A Mozilla Foundation privacy review found that the period-tracking app Stardust transmitted detailed reproductive health information to an analytics company that was not named in its privacy policy, according to reporting by the BBC and TechCrunch. For users logging cycle symptoms, that means data such as birth control type, pregnancy status, moods, tender breasts, and stomach cramps could leave the app and land in a third-party analytics pipeline.
Mozilla’s audit, conducted with Harvard’s Berkman Klein Center, examined six popular period trackers. Stardust received the lowest score in the group, 2 out of 10, according to Mozilla researcher Shoshana Wodinsky. The nonprofit-run tracker Euki received 10 out of 10.
The difference is not subtle. Mozilla said Stardust contacted third-party trackers as soon as the app opened, before a user had entered any health information. Once Wodinsky recorded a symptom, Mozilla found that the app sent the symptom data to RudderStack along with a persistent user identifier. Mozilla said it found no control inside the app to stop that sharing.
That mechanism matters because RudderStack is not just a passive bucket for app telemetry. Mozilla described it as a data-routing service, meaning information can be forwarded to other destinations. Mozilla said it could not see where RudderStack may have sent the data after receiving it.
Mozilla also found that Stardust sent Facebook an advertising identifier, which can connect activity inside an app to Meta’s existing ad profiles. That does not mean Facebook received every symptom a user entered. It does mean the app linked user behavior to an identifier built for ad tracking, which is exactly the kind of plumbing privacy policies tend to describe in soothing fog.
Stardust told TechCrunch that it has never received a legal demand for user data. That statement does not address Mozilla’s core finding about routine analytics sharing, and Mozilla said the analytics firm involved was not identified in Stardust’s privacy policy.
One tracker kept the sensitive bits local
Euki, which is run by a nonprofit, took the opposite approach, according to Mozilla. The app does not require an account, and Mozilla said health data stays on the user’s phone. Users can protect the app with a PIN, set automatic deletion, or open a decoy screen if someone forces them to unlock the device.

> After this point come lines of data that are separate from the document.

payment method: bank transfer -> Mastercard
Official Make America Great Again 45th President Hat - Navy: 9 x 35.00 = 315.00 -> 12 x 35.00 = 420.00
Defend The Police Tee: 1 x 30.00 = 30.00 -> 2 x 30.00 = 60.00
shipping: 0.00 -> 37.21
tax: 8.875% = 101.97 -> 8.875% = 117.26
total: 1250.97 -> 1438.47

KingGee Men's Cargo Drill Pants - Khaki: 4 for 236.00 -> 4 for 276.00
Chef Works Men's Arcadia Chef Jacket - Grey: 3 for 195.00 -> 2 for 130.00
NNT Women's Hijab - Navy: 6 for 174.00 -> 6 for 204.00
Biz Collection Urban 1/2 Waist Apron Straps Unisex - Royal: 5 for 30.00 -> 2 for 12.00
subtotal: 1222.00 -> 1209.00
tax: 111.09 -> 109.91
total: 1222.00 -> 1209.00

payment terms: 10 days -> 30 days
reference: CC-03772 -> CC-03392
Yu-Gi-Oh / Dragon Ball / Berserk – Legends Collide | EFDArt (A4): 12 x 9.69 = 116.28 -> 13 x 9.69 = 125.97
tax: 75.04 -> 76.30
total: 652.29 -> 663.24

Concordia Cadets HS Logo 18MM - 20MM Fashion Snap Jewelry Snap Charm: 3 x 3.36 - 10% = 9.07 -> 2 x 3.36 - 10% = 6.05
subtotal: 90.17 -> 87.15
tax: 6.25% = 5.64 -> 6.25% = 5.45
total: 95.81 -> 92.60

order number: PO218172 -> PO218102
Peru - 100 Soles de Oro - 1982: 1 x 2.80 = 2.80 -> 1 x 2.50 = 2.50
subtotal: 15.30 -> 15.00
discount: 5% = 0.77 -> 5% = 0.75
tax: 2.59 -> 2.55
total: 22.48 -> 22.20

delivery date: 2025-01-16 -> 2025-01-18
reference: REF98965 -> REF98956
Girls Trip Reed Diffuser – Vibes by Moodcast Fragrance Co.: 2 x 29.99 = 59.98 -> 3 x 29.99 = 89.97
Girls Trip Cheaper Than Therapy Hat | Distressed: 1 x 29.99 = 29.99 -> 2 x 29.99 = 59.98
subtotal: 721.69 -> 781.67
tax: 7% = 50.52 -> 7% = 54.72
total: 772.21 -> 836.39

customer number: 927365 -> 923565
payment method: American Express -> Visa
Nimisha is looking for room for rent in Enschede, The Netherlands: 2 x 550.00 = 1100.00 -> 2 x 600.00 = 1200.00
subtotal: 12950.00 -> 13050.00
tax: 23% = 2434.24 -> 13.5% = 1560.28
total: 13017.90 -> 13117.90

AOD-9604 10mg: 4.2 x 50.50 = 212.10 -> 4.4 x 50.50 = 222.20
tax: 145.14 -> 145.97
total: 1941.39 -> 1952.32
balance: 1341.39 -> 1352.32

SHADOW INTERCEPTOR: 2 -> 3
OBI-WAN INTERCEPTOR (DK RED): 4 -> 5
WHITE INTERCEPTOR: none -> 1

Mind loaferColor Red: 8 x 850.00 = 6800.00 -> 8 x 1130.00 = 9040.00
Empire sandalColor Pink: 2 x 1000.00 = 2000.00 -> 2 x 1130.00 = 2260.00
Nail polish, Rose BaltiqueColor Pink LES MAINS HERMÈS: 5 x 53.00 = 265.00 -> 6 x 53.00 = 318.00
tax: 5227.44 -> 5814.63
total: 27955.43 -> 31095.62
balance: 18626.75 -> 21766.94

Mozilla did flag one weakness: Euki includes an in-app browser for educational pages, and those pages load ordinary web trackers. Mozilla said the browser resets identifiers between visits, limiting how much those trackers can connect across sessions.
The audit lands in a legal and political context where reproductive health data carries unusually high stakes. The finding is also a reminder that “period tracker” is a soft name for a database of intimate medical, sexual, and behavioral signals. Whether that database stays on a phone or gets piped into analytics infrastructure depends on choices made by the companies building the app.
This story draws on original reporting from WIRED.